* [What you need to do]
Copy the lines below that contain "manipulation".

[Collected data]
*** Begin section ***
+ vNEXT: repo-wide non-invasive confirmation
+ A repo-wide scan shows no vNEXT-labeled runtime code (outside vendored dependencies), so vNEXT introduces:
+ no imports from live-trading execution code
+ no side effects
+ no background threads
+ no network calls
*** End section ***
*** Begin section ***
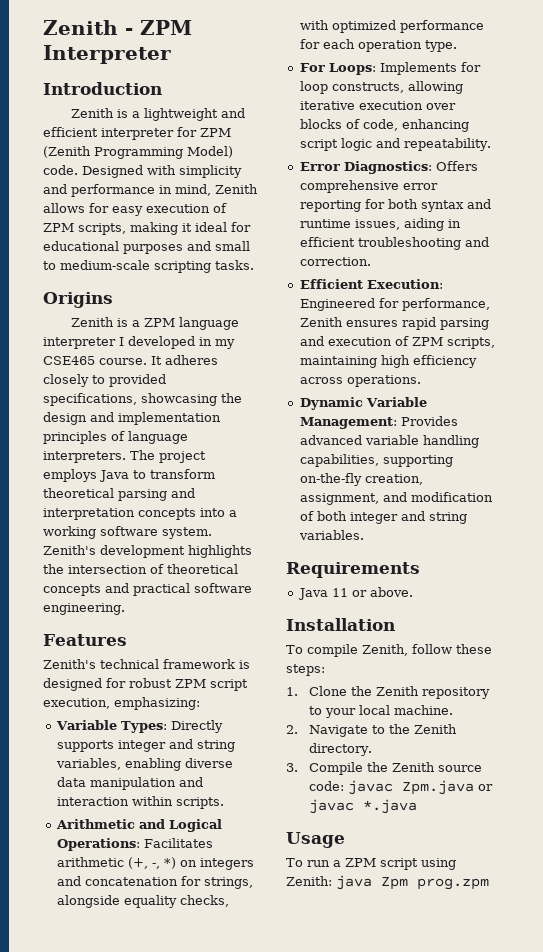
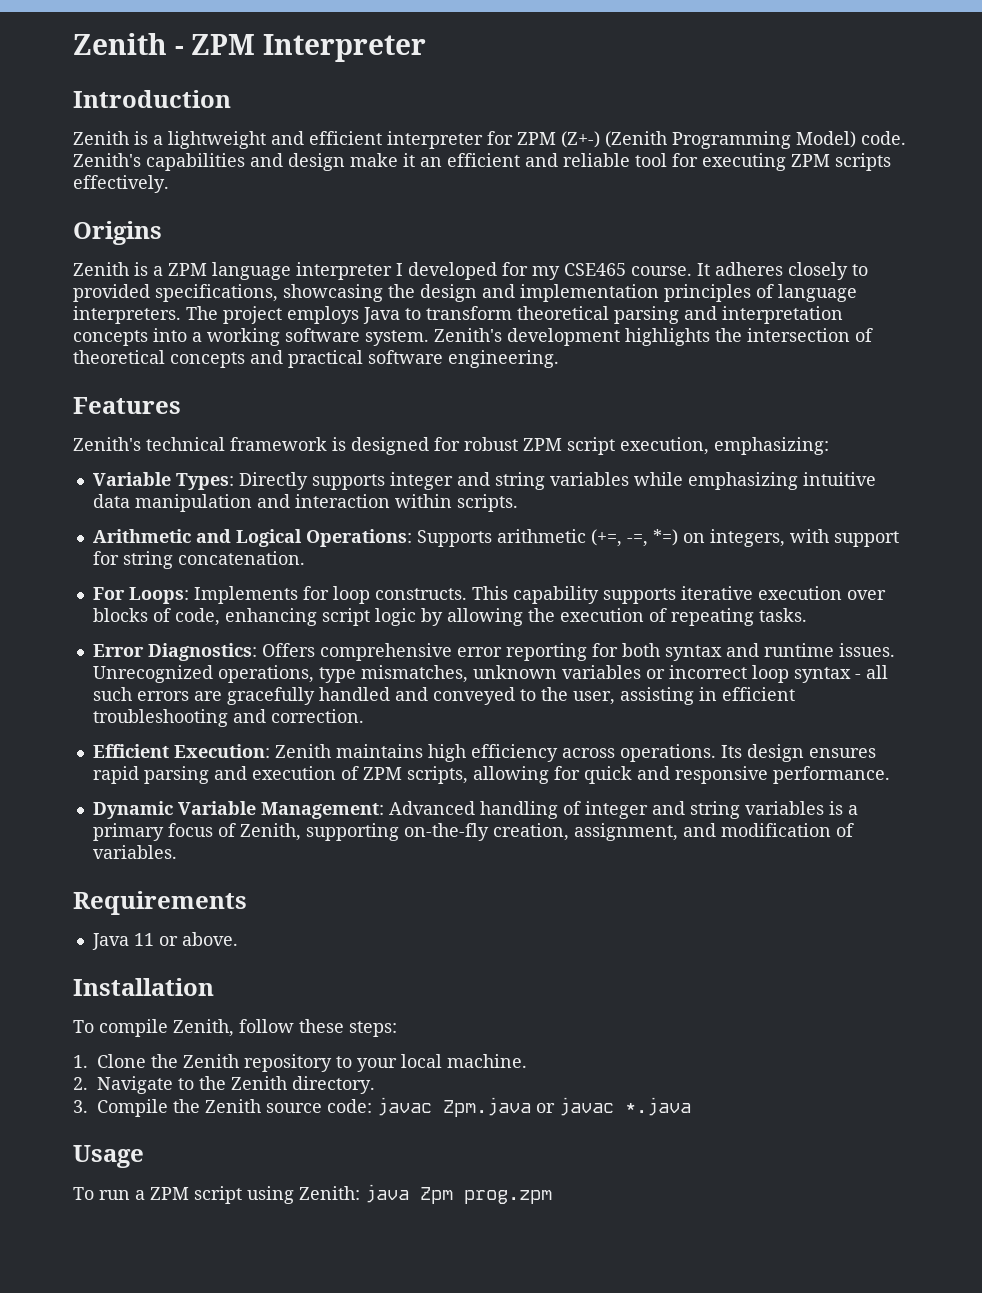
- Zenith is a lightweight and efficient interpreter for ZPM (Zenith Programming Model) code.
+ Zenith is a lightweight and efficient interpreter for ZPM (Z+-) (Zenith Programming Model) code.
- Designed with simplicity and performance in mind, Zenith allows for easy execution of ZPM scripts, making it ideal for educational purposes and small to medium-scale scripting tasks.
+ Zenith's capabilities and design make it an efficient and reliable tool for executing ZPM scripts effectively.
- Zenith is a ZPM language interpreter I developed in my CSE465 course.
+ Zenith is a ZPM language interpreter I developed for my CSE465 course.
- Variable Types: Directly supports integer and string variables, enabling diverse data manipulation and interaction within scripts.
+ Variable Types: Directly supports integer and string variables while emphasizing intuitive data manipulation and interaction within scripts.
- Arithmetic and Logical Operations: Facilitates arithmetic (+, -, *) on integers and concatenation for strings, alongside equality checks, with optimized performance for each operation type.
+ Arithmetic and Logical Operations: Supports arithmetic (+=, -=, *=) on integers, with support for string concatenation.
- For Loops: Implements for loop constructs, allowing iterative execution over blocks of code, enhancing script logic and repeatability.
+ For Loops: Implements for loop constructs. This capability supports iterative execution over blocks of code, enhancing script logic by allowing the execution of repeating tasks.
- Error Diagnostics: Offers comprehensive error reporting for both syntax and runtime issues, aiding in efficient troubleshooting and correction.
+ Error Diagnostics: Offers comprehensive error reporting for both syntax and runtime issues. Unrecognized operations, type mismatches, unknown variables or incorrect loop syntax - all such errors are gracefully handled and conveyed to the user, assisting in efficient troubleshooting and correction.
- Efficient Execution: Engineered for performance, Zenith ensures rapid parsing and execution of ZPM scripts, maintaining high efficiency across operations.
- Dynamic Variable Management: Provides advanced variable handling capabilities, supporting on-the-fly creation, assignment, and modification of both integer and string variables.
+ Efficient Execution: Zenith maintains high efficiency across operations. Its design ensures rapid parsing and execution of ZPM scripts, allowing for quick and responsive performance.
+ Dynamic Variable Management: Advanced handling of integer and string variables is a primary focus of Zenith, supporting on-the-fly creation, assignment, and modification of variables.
*** End section ***
* [Response area]
- Variable Types: Directly supports integer and string variables, enabling diverse data manipulation and interaction within scripts.
+ Variable Types: Directly supports integer and string variables while emphasizing intuitive data manipulation and interaction within scripts.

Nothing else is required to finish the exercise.